> [THE TASK] Copy, from the entries below, each line where the word "background" can be found.

####################

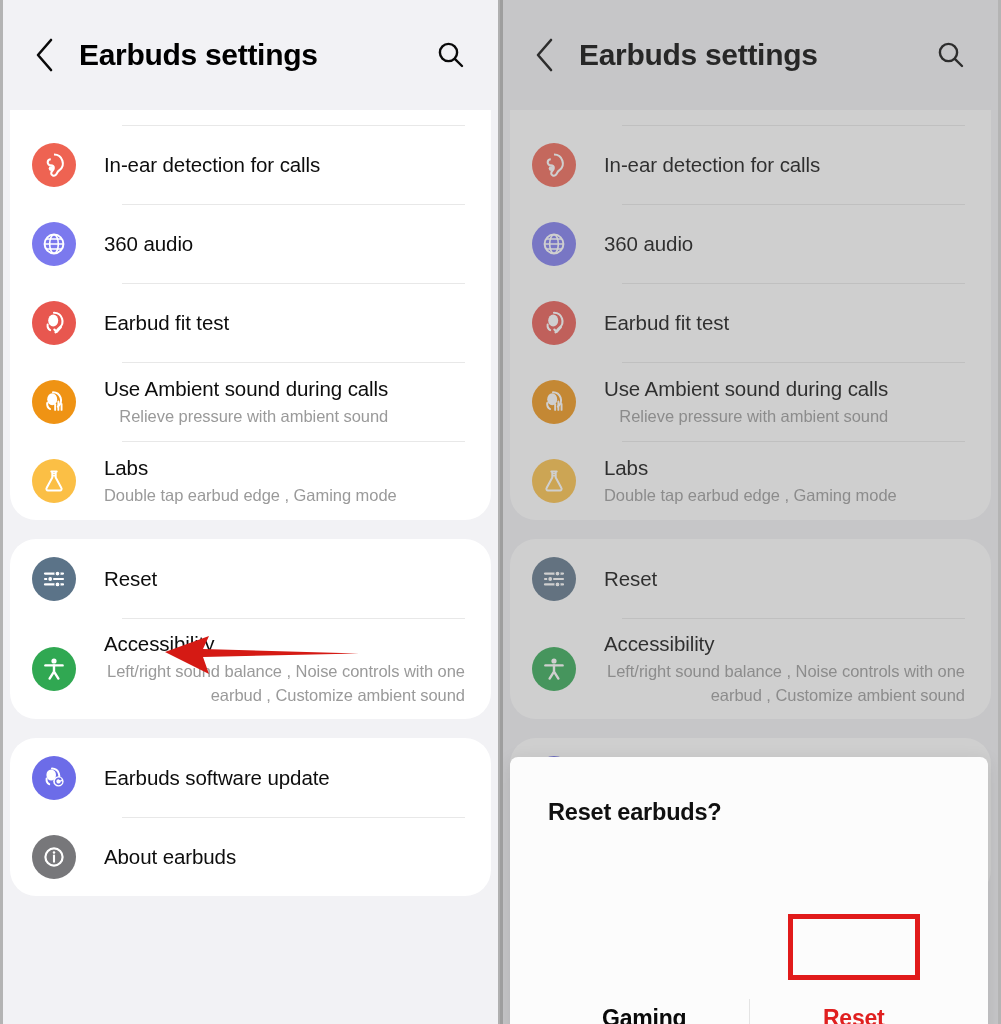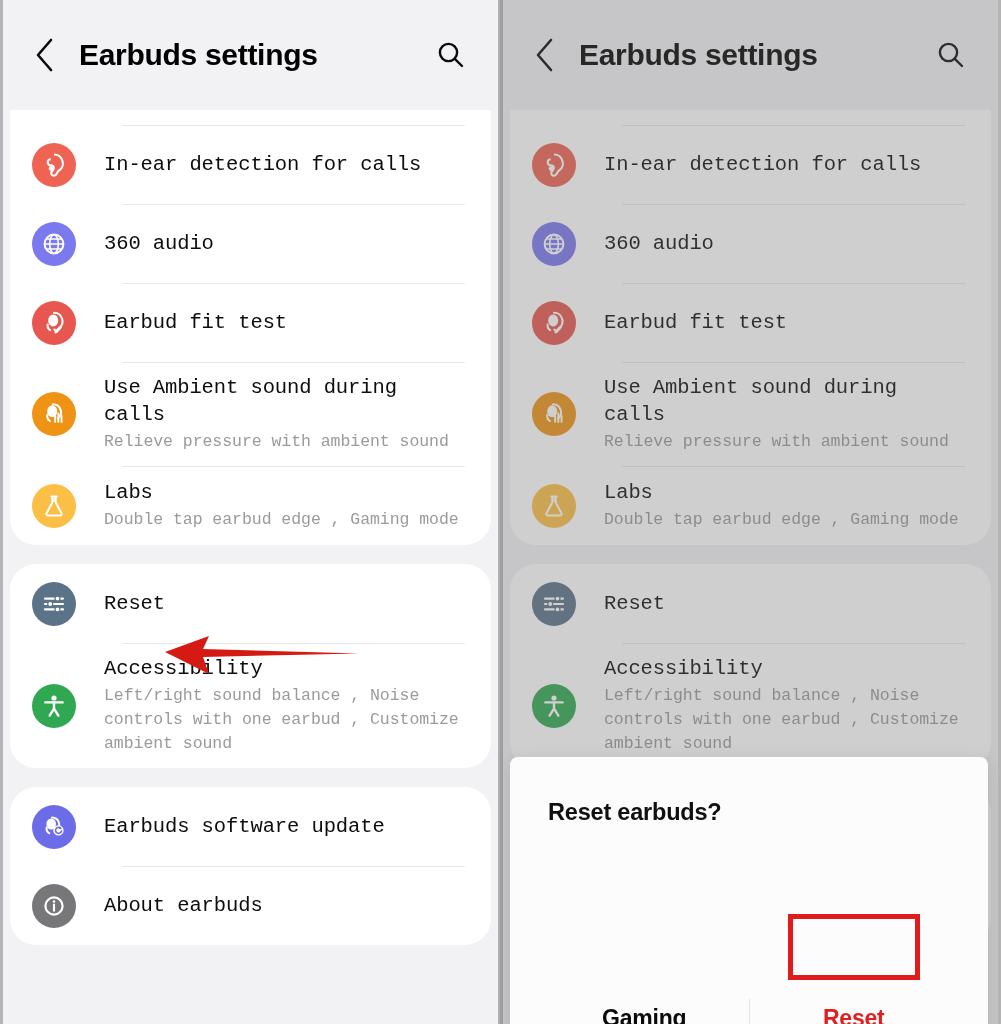--- a/index.html
+++ b/index.html
@@ -64,7 +64,6 @@
     top: 110px; left: 0; right: 0; bottom: 0;
     background: #f2f2f5;
     padding: 0 7px;
-    font-family: Liberation Mono, monospace;
   }
   .card {
     background: #ffffff;

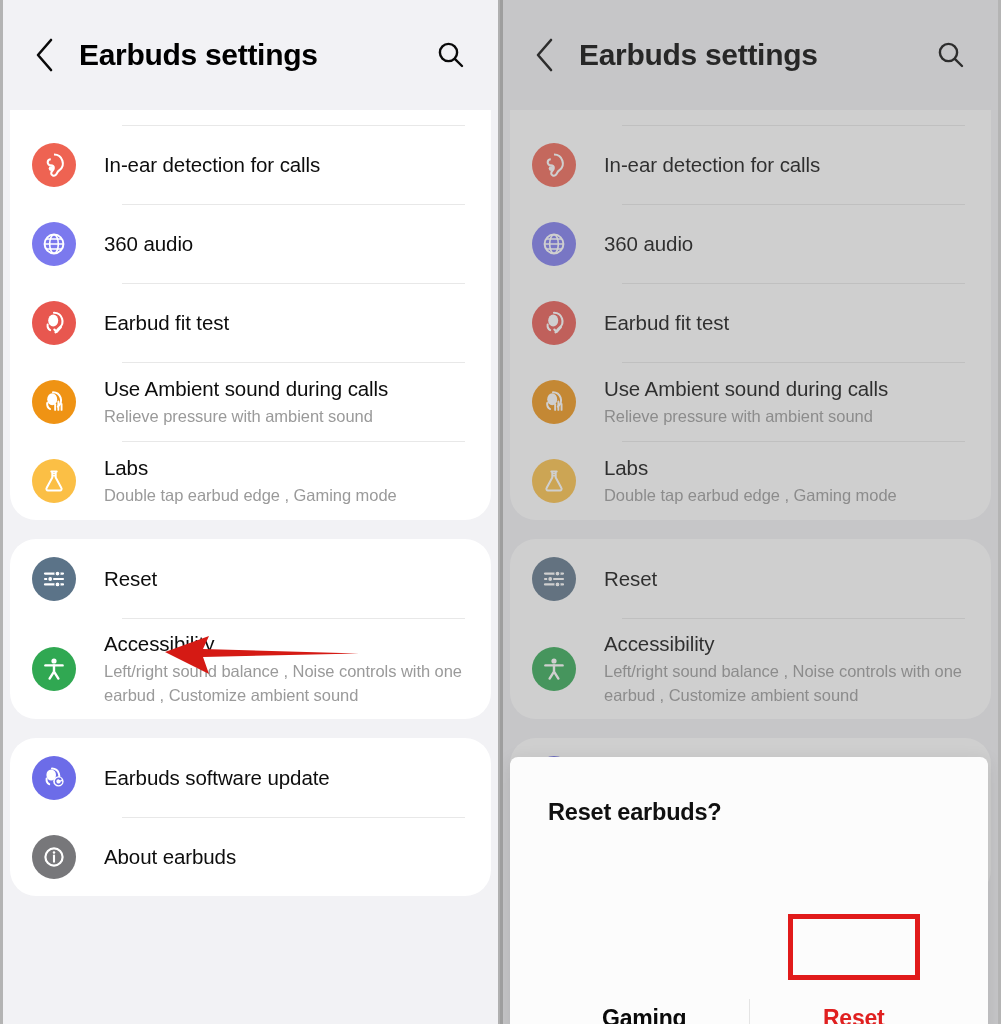--- a/index.html
+++ b/index.html
@@ -108,6 +108,7 @@
     line-height: 24px;
     margin-top: 2px;
     letter-spacing: -0.05px;
+    text-align: right;
   }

####################

> [EXERCISE RESPONSE]
     background: #f2f2f5;
     background: #ffffff;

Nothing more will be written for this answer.